O olhar da metamorfa se deteve sobre certo e-mail, lacônico, que lhe chamara a atenção. Ela o marcou, respondeu e em seguida o deletou. Desligou o notebook e fechou-o.

Levantou-se. Seus pensamentos gravitavam em torno daquela proposta, a mais instigante desde que a CIA a infiltrara na Al-Qaeda. Suas missões quase sempre tinham por cenário os grandes centros urbanos, os polos de poder do mundo moderno: Tóquio, Seul, Hong Kong, Moscou, Paris, Londres, Nova Iorque, Los Angeles, San Francisco, Toronto, Vancouver... e até mesmo Ciudad México, Buenos Aires, São Paulo e Rio de Janeiro. Quase sempre os grandes centros onde se concentrava o poder no mundo dos humanos. Exceto quando, recentemente, fora contratada por Kurohara-sama, da Liga das Sombras, para matar Rowena Shirabara, Grã-Sacerdotisa do País da Neve – mas deixara de fazê-lo, por intervenção do cientista ocultista Cyrus Abrahams, um homem vindo de outro Universo e o único ser humano que soubera granjear a sua confiança e o seu afeto. Agora, porém...

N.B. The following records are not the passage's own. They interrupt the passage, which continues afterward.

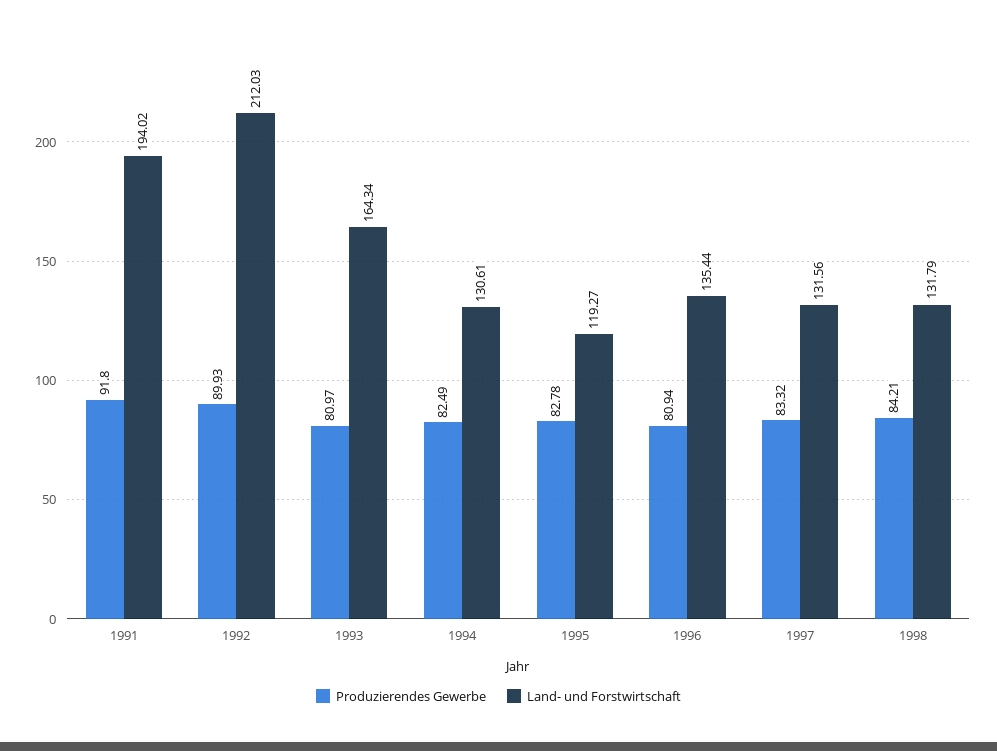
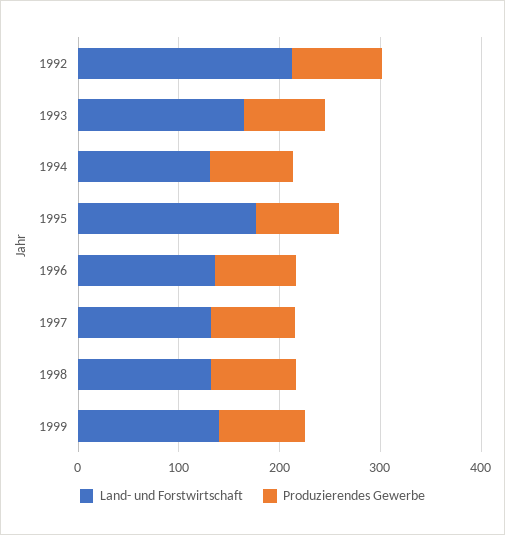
Produzierendes Gewerbe, 1991: 91.8 -> none
Land- und Forstwirtschaft, 1991: 194.02 -> none
Land- und Forstwirtschaft, 1995: 119.27 -> 180
Land- und Forstwirtschaft, 1999: none -> 140
Produzierendes Gewerbe, 1999: none -> 80

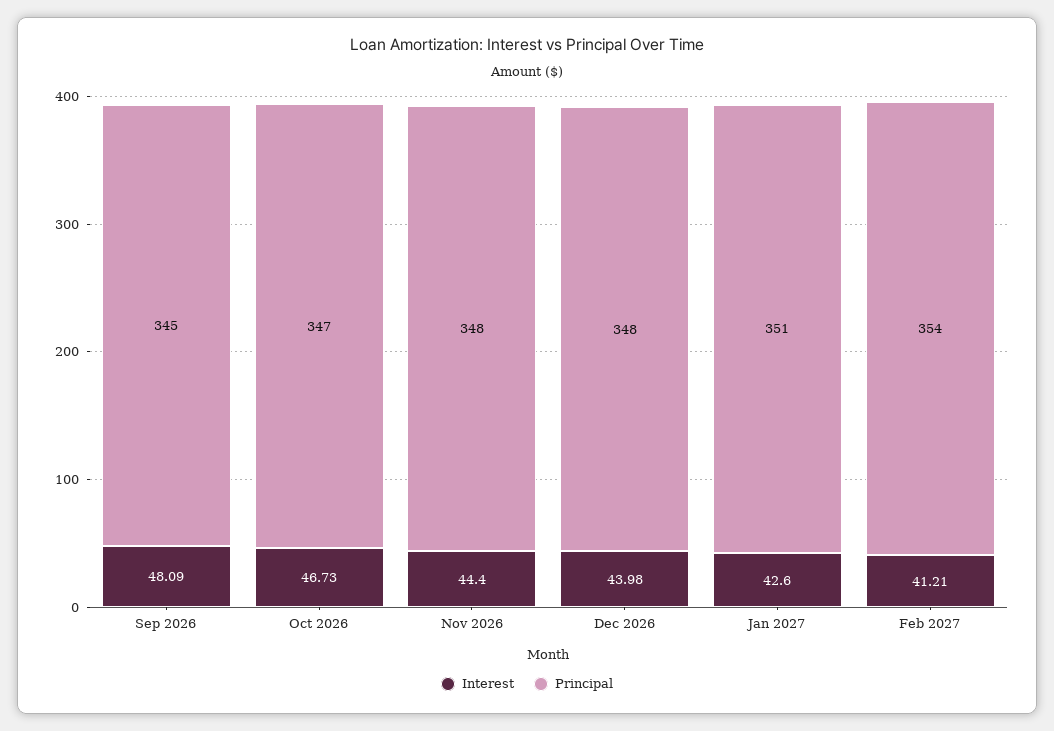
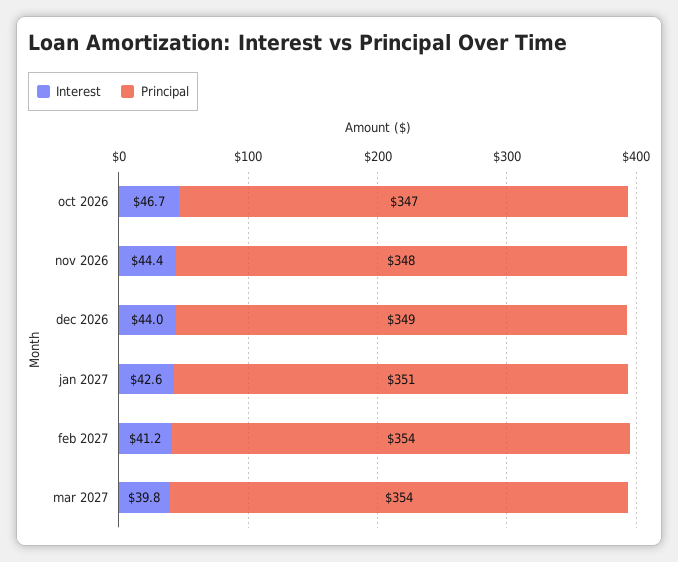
Interest, Sep 2026: 48.09 -> none
Principal, Sep 2026: 345 -> none
Principal, Dec 2026: 348 -> 349
Interest, mar 2027: none -> 39.8
Principal, mar 2027: none -> 354

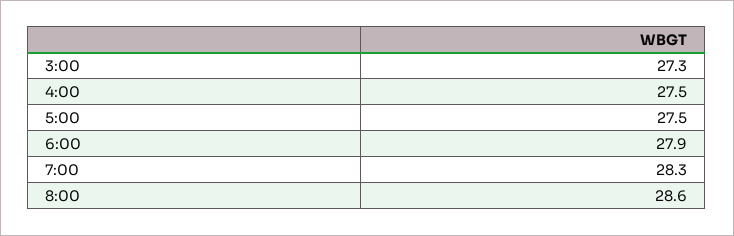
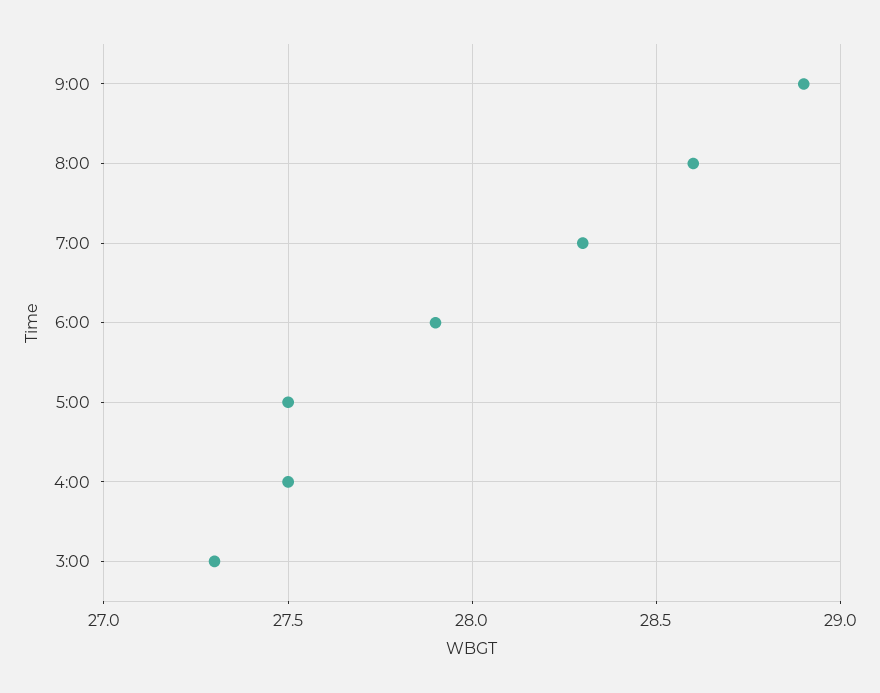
9:00: none -> 28.9

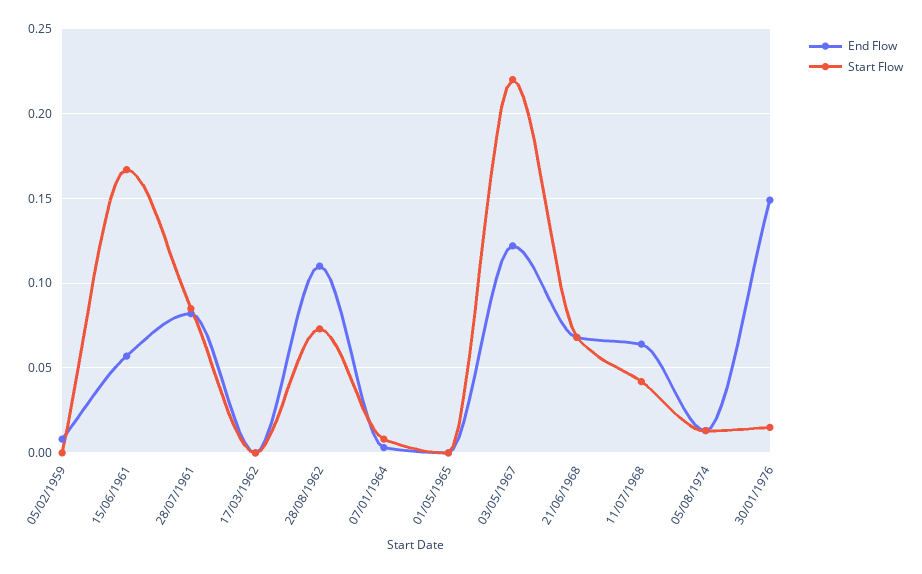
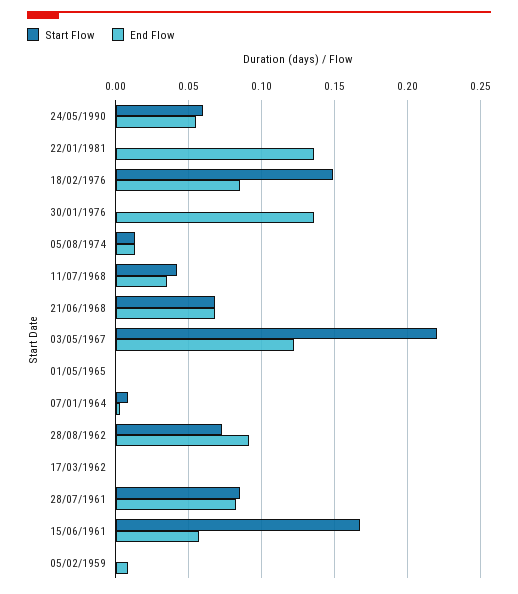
End Flow, 28/08/1962: 0.11 -> 0.09
End Flow, 11/07/1968: 0.065 -> 0.035
End Flow, 30/01/1976: 0.15 -> 0.135
Start Flow, 30/01/1976: 0.015 -> 0
Start Flow, 24/05/1990: none -> 0.06
End Flow, 24/05/1990: none -> 0.055
Start Flow, 22/01/1981: none -> 0
End Flow, 22/01/1981: none -> 0.135
Start Flow, 18/02/1976: none -> 0.15
End Flow, 18/02/1976: none -> 0.085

- Eu sabia que cedo ou tarde este dia chegaria, Sayoko – disse ela para a linda gata de raça sagrado da Birmânia, de pelo sedoso azul-acinzentado e grandes olhos ligeiramente oblíquos, de um azul intenso e brilhante, que se achava languidamente deitada numa almofada em sua cadeira favorita. – Sabia desde a missão abortada no País da Neve. – Falava em tom pausado, porém a comunicação entre ambas – a gata normal e a youkai-gato – era essencialmente telepática. Sayoko respondeu com um miado doce.

A voz de Kaguyahime endureceu. – Eu devo matar o Diretor da Academia Youkai.